What the exercise asks - Beginning with the line that holds "2022-07-17: none -> 4" and ending with the last line of the entries below, copy every line exactly and nothing else, with the pictures left out.

━━━━━ Data in this exercise

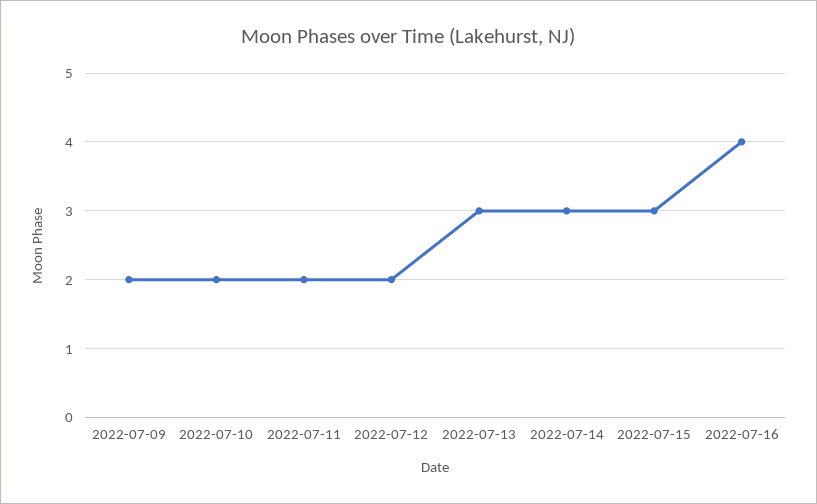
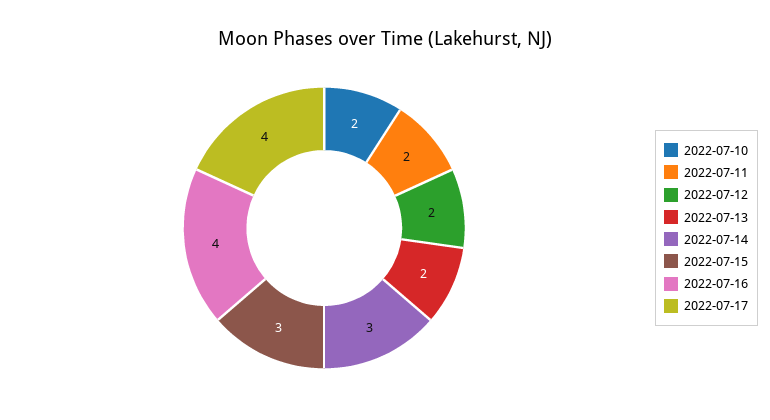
2022-07-09: 2 -> none
2022-07-13: 3 -> 2
2022-07-17: none -> 4

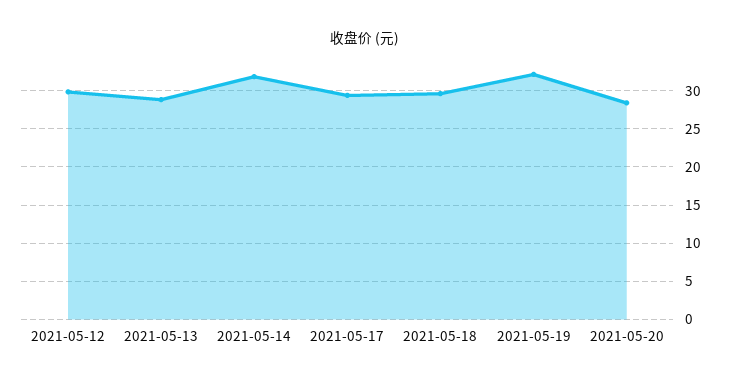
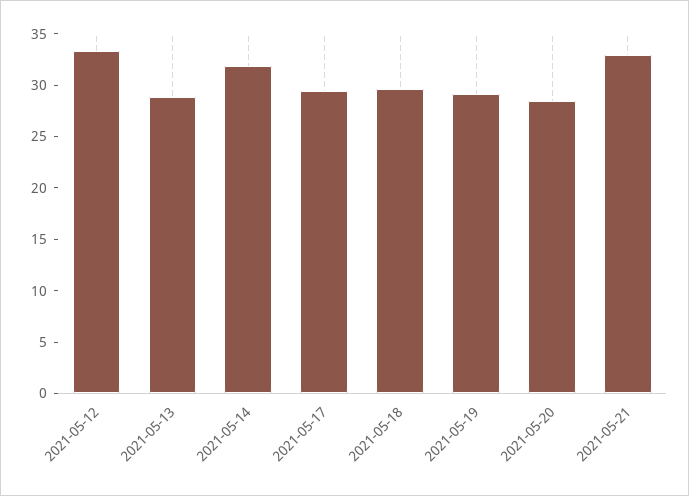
2021-05-12: 30 -> 33
2021-05-19: 32 -> 29
2021-05-21: none -> 33

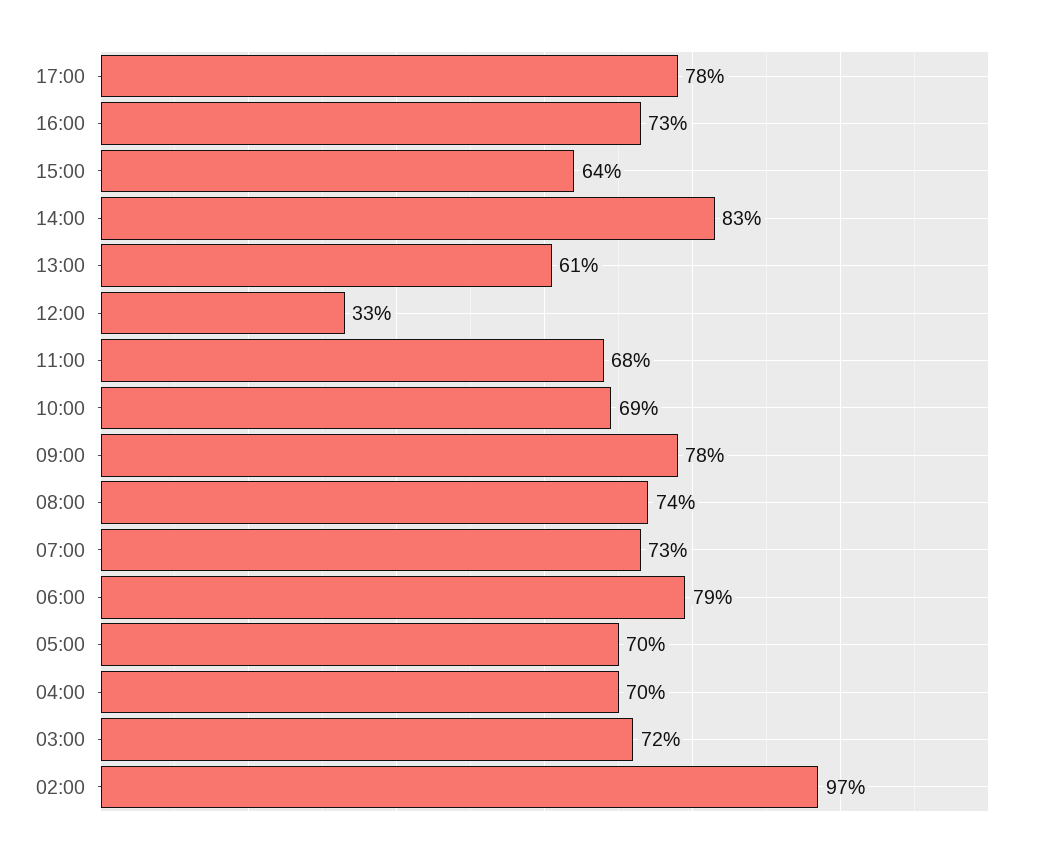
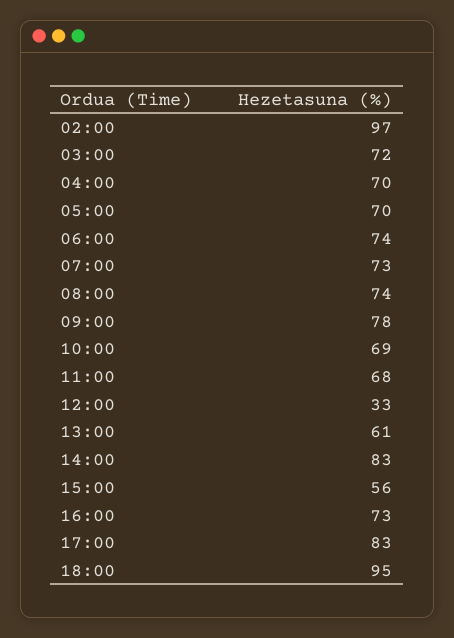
17:00: 78 -> 83
15:00: 64 -> 56
06:00: 79 -> 74
18:00: none -> 95

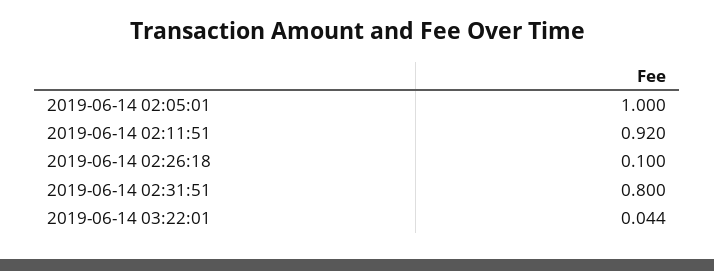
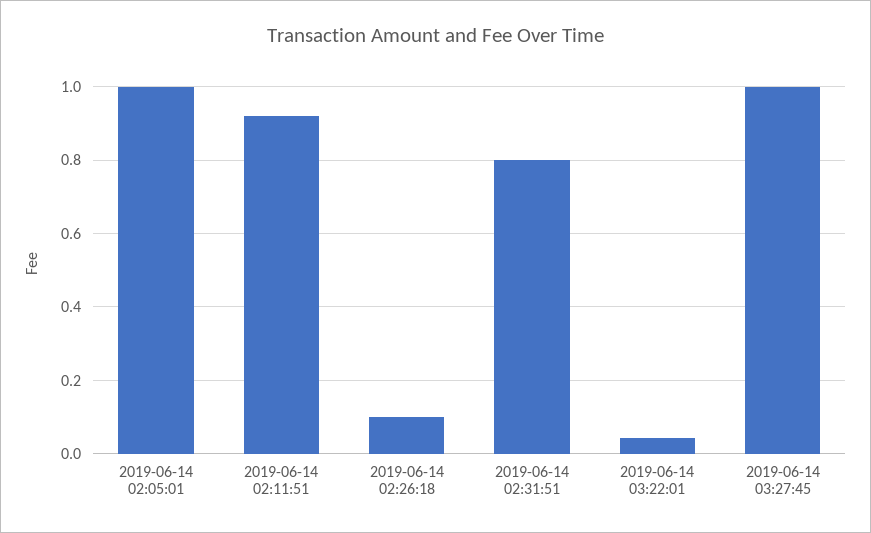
2019-06-14 03:27:45: none -> 1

━━━━━━━━━━

Worked solution -
2022-07-17: none -> 4

2021-05-12: 30 -> 33
2021-05-19: 32 -> 29
2021-05-21: none -> 33

17:00: 78 -> 83
15:00: 64 -> 56
06:00: 79 -> 74
18:00: none -> 95

2019-06-14 03:27:45: none -> 1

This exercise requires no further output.